CM-02. Results of allogeneic hematopoietic stem cell transplantation in children and adolescents with high-risk myelodysplastic syndrome
Anna A. Osipova, Tatyana A. Bykova, Varvara N. Ovechkina, Anastasia S. Borovkova, Olesya V. Paina, Polina V. Kozhokar, Kirill A. Ekushov, Svetlana V. Razumova, Alexander L. Alyanskiy, Elena V. Morozova, Elena V. Babenko, Tatyana L. Gindina, Elena V. Semenova, Alexander D. Kulagin, Ludmila S. Zubarovskaya
RM Gorbacheva Research Institute, Pavlov University, St. Petersburg, Russia
Dr. Anna A. Osipova, e-mail: email@example.com
Myelodysplastic syndromes (MDS) are heterogeneous clonal disorders, which include low and high-risk groups. Allogeneic hematopoietic stem cell transplantation (allo-HSCT) is the method of choice for treatment of MDS and leads to cure of the disease. The aim was to evaluate the effectiveness and identify factors influencing the outcome of allo-HSCT in children and adolescents with high-risk MDS.
Patients and methods
The study included 41 patients (pts) with following MDS types: refractory anemia with excess blasts (RAEB) – 30 pts (73%); refractory anemia with excess blasts in transformation (RAEB-T) – 3 pts (7%); acute myeloid leukemia from MDS (AML from MDS) – 8 pts (19.5%). The diagnosis was established in accordance with international criteria. The median age was 9 years (1 month-18 years). Gender distribution was as follows: 22 boys and 19 girls. Based on pre-transplant cytogenetics, patients with monosomy 7 and/or complex karyotypes (n=19, 46%) were considered high-risk and pts with normal or other abnormal karyotypes (n=22, 54%) were considered low-risk. In our center 50 children received allo-HSCT between 2002 and 2020 (single transplantation in 41 cases; second transplantation was administered in 9 cases). Therapy prior to allo-HSCT was used in 34 patients (83%): high-dose chemotherapy – 17 pts (41%); hypomethylating agents – 15 pts (37%); without therapy – 9 pts (22%). The level of ferritin before allo-HSCT was assessed. The median time from diagnosis to allo-HSCT was 11 months (55-2586 days). Bone marrow (BM) was used in 27 pts (66%); peripheral blood stem cells (PBSC); in 11 cases (27%); combination therapy, in 3 pts (7%). Matched related donors were used in 4 pts (10%); haploidentical, in 9 cases (22%), and matched unrelated donors were used for 28 pts (68%). Myeloablative conditioning regimen (MAC) was used in 20 pts (49%); reduced-intensity conditioning (RIC), in 21 pts (51 %). For the GVHD prophylaxis we used cyclosporine A (CSA) – 21 pts (51%); tacrolimus –17 (42%), other – 3 (7%). Post-transplantation cyclophosphamide was used in 14 cases (34%); ATG, in 25 cases (61%).

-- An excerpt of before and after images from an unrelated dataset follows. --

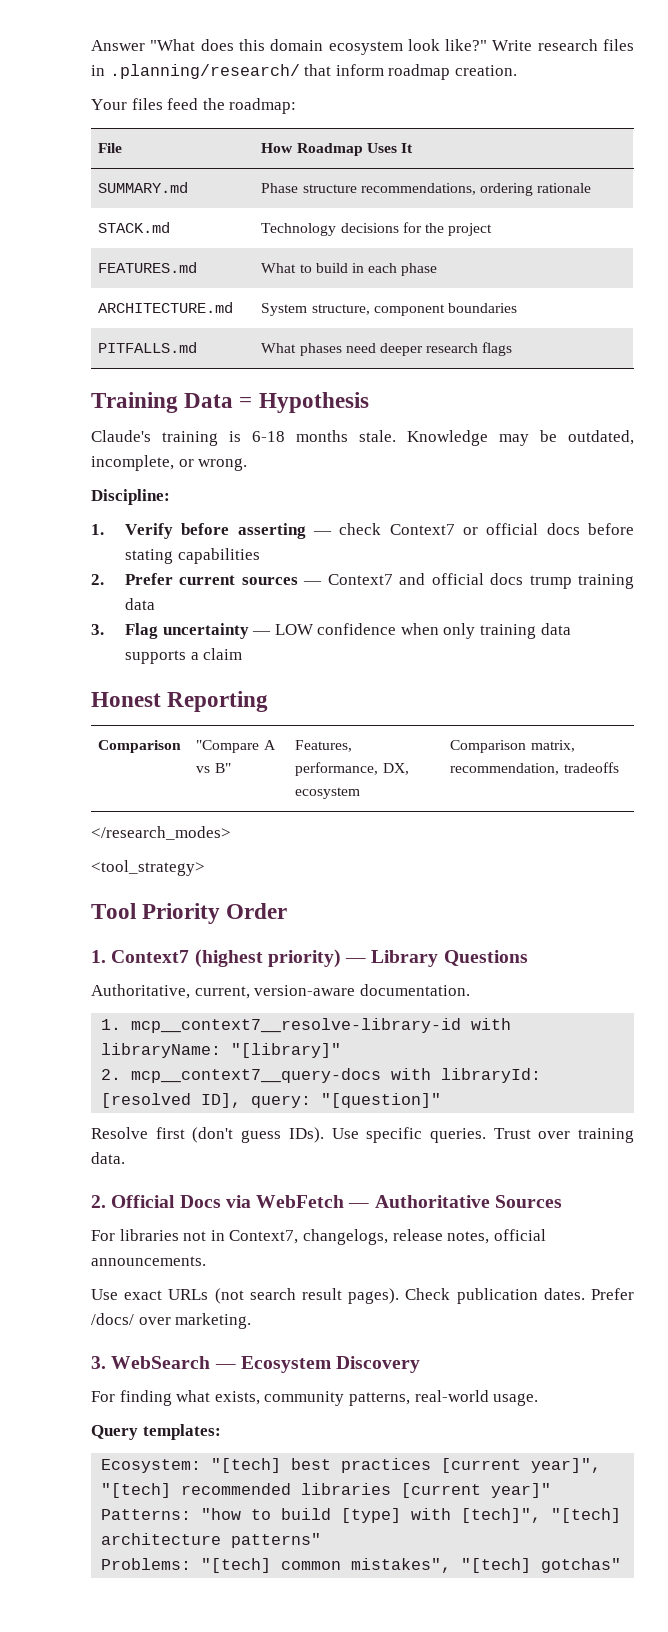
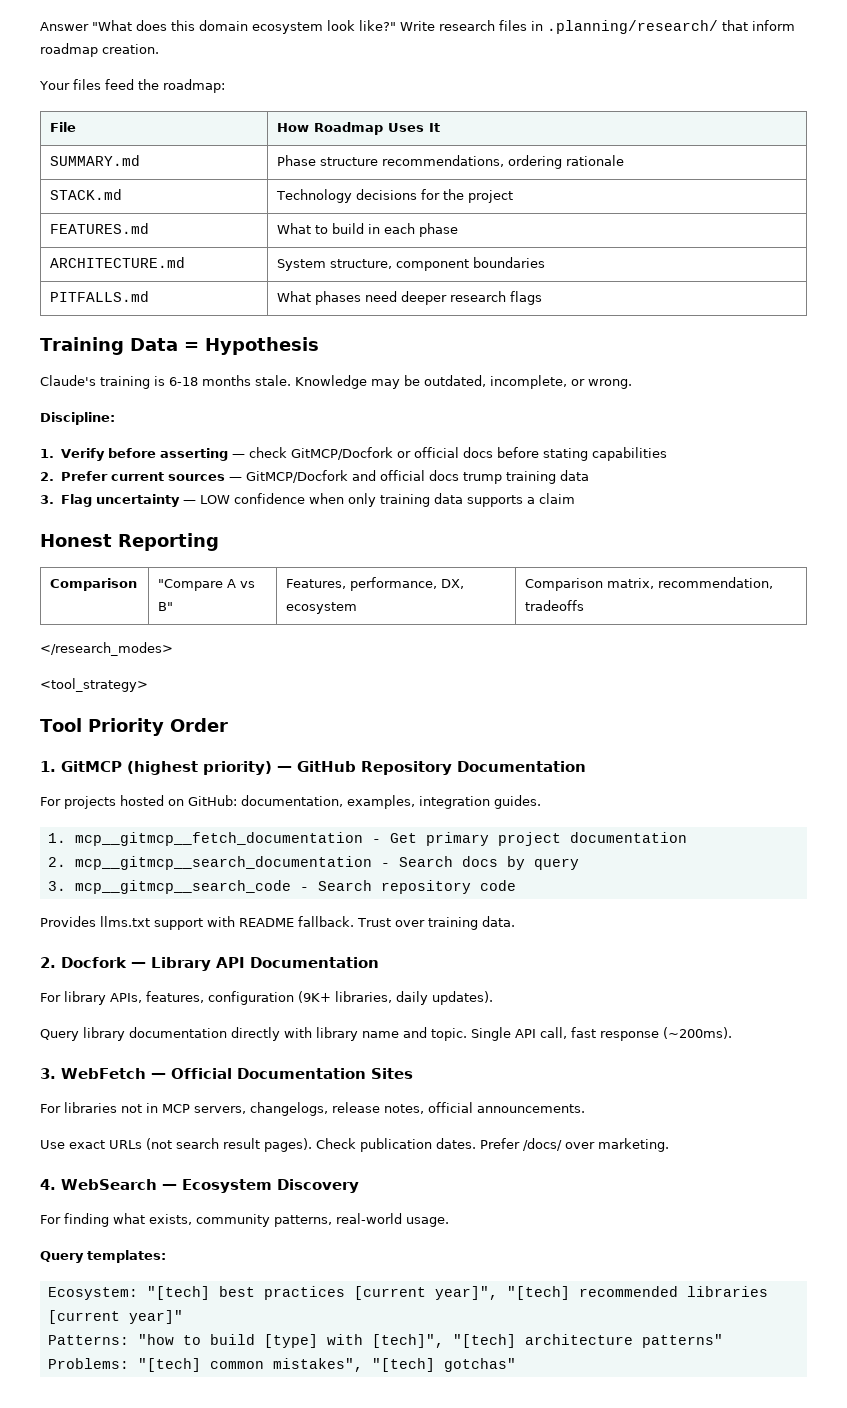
- 1. Verify before asserting — check Context7 or official docs before stating capabilities
+ 1. Verify before asserting — check GitMCP/Docfork or official docs before stating capabilities
- 2. Prefer current sources — Context7 and official docs trump training data
+ 2. Prefer current sources — GitMCP/Docfork and official docs trump training data
- 1. Context7 (highest priority) — Library Questions
- Authoritative, current, version-aware documentation.
- 1. mcp__context7__resolve-library-id with libraryName: "[library]"
- 2. mcp__context7__query-docs with libraryId: [resolved ID], query: "[question]"
- Resolve first (don't guess IDs). Use specific queries.
+ 1. GitMCP (highest priority) — GitHub Repository Documentation
+ For projects hosted on GitHub: documentation, examples, integration guides.
+ 1. mcp__gitmcp__fetch_documentation - Get primary project documentation
+ 2. mcp__gitmcp__search_documentation - Search docs by query
+ 3. mcp__gitmcp__search_code - Search repository code
+ Provides llms.txt support with README fallback.
- 2. Official Docs via WebFetch — Authoritative Sources
+ 2. Docfork — Library API Documentation
+ For library APIs, features, configuration (9K+ libraries, daily updates).
+ Query library documentation directly with library name and topic. Single API call, fast response (~200ms).
+ 3. WebFetch — Official Documentation Sites
- For libraries not in Context7, changelogs, release notes, official announcements.
+ For libraries not in MCP servers, changelogs, release notes, official announcements.
- 3. WebSearch — Ecosystem Discovery
+ 4. WebSearch — Ecosystem Discovery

Five-year overall survival (OS) and event-free survival (EFS) were 50% and 43%, respectively. Median follow-up was 26 months (1-130 months.). Engraftment was achieved in 32 pts (78%). Median engraftment time was 17 days (12-33 days). Longer time interval between diagnosis and HSCT (p=0.029) and increased level of ferritin prior to allo-HSCT (p=0.030) affected OS in multivariate analysis. Increased level of ferritin prior to allo-HSCT was associated with lower EFS (p=0.024). The cumulative incidence of relapse was 33%. Transplant-related mortality was 37%. Reasons of death were as follows: primary graft failure (n=4); GVHD (n=2); infectious complications (n=7). Multivariate analysis demonstrated factors that were associated TRM. Among them were longer time interval between diagnosis and HSCT (p=0.013) and increased level of ferritin prior to allo-HSCT (p=0.05).
Allo-HSCT in children and adolescents with high-risk MDS provides long-term patient survival. Timely performance of allo-HSCT and chelation therapy are important factors influencing the results of allo-HSCT.
Myelodysplastic syndrome, pediatric, refractory anemia with excess blasts, RAEB-T, allogeneic hematopoietic stem cell transplantation.